━━━ Data listing ━━━
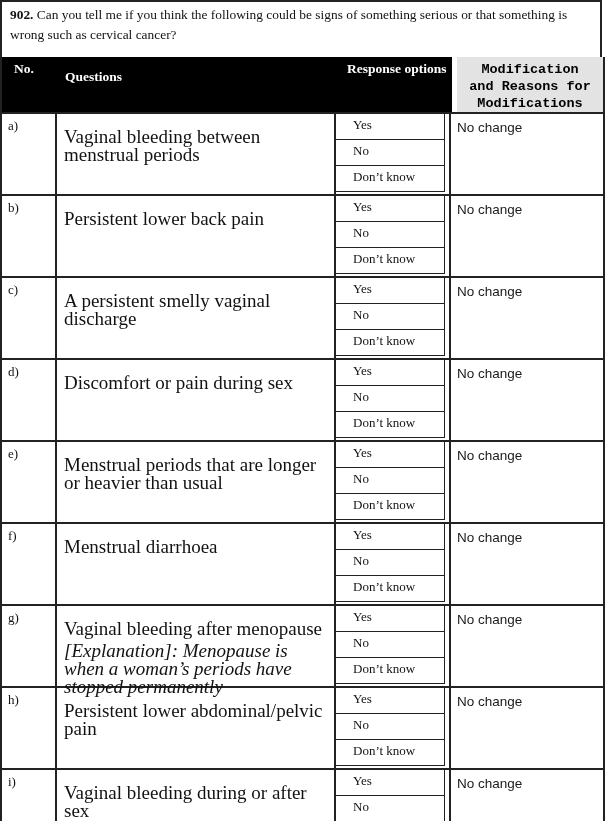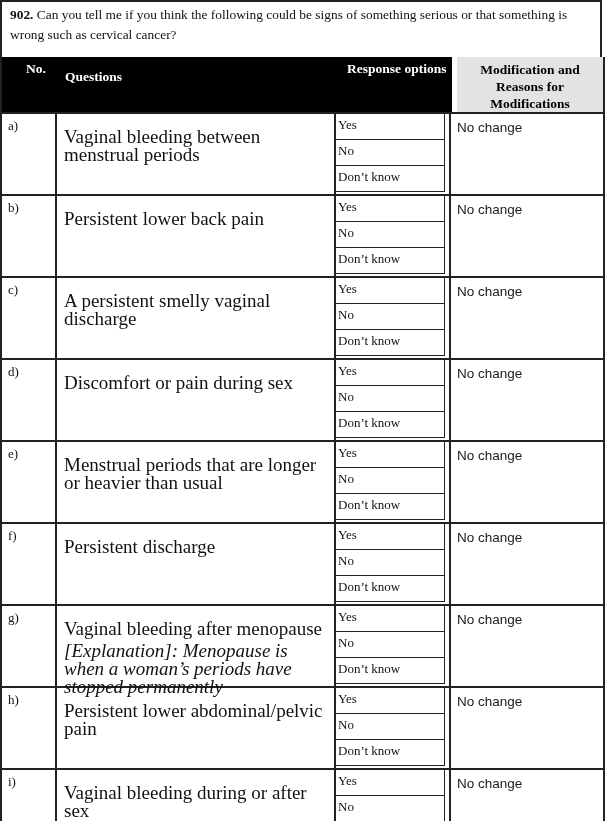--- a/index.html
+++ b/index.html
@@ -36,7 +36,7 @@
     position:relative;width:450px;background:var(--header-bg);
     color:var(--header-text);font-weight:bold;font-size:13.5px;
   }
-  .th-no{position:absolute;left:24px;top:4px;}
+  .th-no{position:absolute;left:12px;top:4px;}
   .th-q{position:absolute;left:63px;top:12px;}
   .th-resp{position:absolute;left:345px;top:4px;}
   .thead-gap{width:5px;background:#ffffff;}

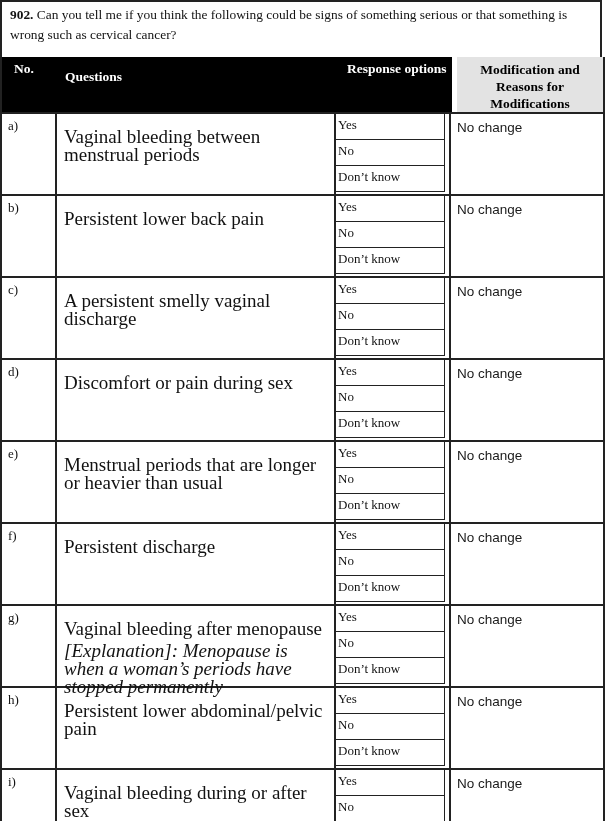--- a/index.html
+++ b/index.html
@@ -43,7 +43,7 @@
   .thead-gray{
     flex:1;background:var(--mod-header-bg);color:#000;
     font-weight:bold;font-size:13.5px;line-height:17px;
-    text-align:center;padding:4px 10px 0 10px;
+    text-align:center;padding:4px 10px 0 10px;font-family:Liberation Mono, monospace;
   }
   .trow{display:flex;height:82px;border-top:2px solid var(--border);}
   .c-no{

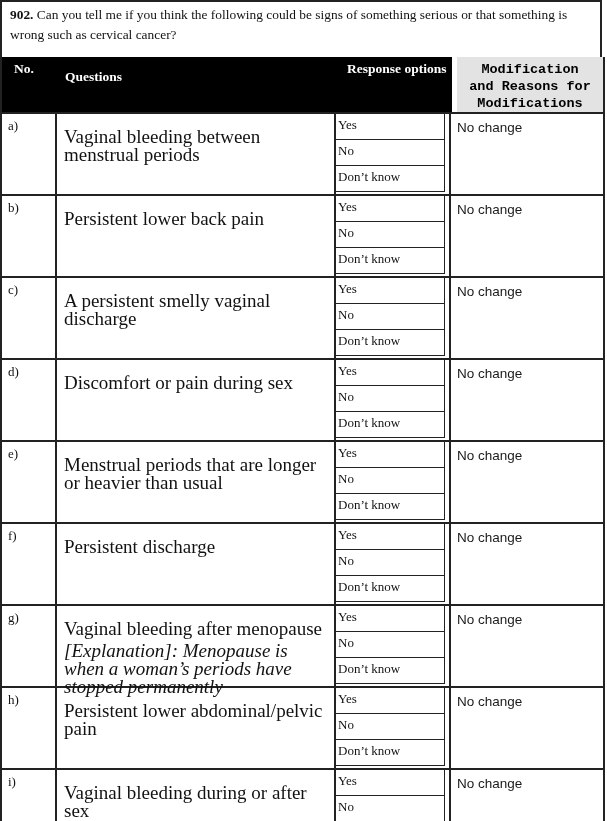--- a/index.html
+++ b/index.html
@@ -60,7 +60,7 @@
     width:109px;height:26px;
     border-right:1px solid var(--border);
     border-bottom:1px solid var(--border);
-    padding:3px 0 0 2px;font-size:13px;
+    padding:3px 0 0 17px;font-size:13px;
   }
   .c-mod{
     flex:1;font-family:"Liberation Sans", sans-serif;

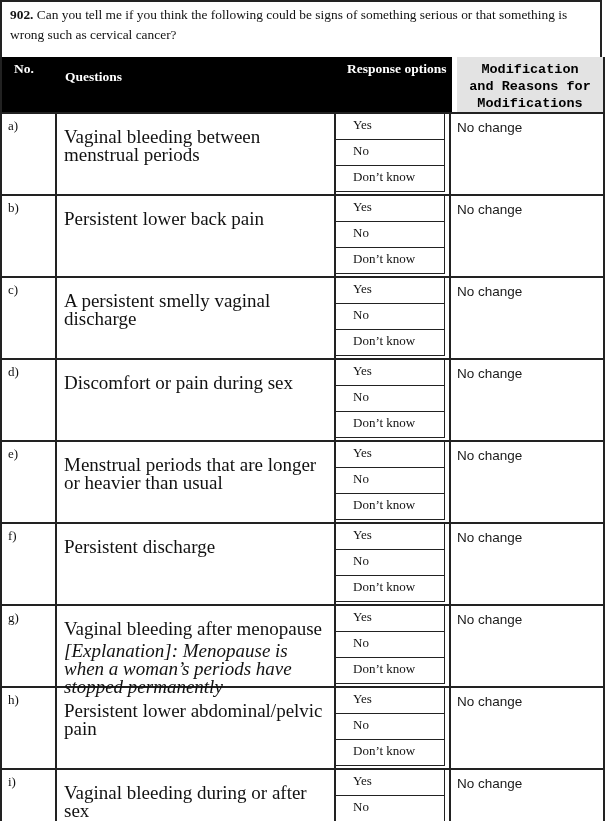--- a/index.html
+++ b/index.html
@@ -162,7 +162,7 @@
   <div class="trow">
     <div class="c-no">f)</div>
     <div class="c-q">
-      <div class="qmain">Persistent discharge</div>
+      <div class="qmain">Menstrual diarrhoea</div>
 
     </div>
     <div class="c-resp">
━━━
◆ What needs to be done
Exclude all pictures and reproduce verbatim the lines running from the line that contains "color:var(--header-text);font-weight:bold;font-size:13.5px;" to the end of the data above, both ends included.

◆ Answer below
     color:var(--header-text);font-weight:bold;font-size:13.5px;
   }
-  .th-no{position:absolute;left:24px;top:4px;}
+  .th-no{position:absolute;left:12px;top:4px;}
   .th-q{position:absolute;left:63px;top:12px;}
   .th-resp{position:absolute;left:345px;top:4px;}
   .thead-gap{width:5px;background:#ffffff;}

--- a/index.html
+++ b/index.html
@@ -43,7 +43,7 @@
   .thead-gray{
     flex:1;background:var(--mod-header-bg);color:#000;
     font-weight:bold;font-size:13.5px;line-height:17px;
-    text-align:center;padding:4px 10px 0 10px;
+    text-align:center;padding:4px 10px 0 10px;font-family:Liberation Mono, monospace;
   }
   .trow{display:flex;height:82px;border-top:2px solid var(--border);}
   .c-no{

--- a/index.html
+++ b/index.html
@@ -60,7 +60,7 @@
     width:109px;height:26px;
     border-right:1px solid var(--border);
     border-bottom:1px solid var(--border);
-    padding:3px 0 0 2px;font-size:13px;
+    padding:3px 0 0 17px;font-size:13px;
   }
   .c-mod{
     flex:1;font-family:"Liberation Sans", sans-serif;

--- a/index.html
+++ b/index.html
@@ -162,7 +162,7 @@
   <div class="trow">
     <div class="c-no">f)</div>
     <div class="c-q">
-      <div class="qmain">Persistent discharge</div>
+      <div class="qmain">Menstrual diarrhoea</div>
 
     </div>
     <div class="c-resp">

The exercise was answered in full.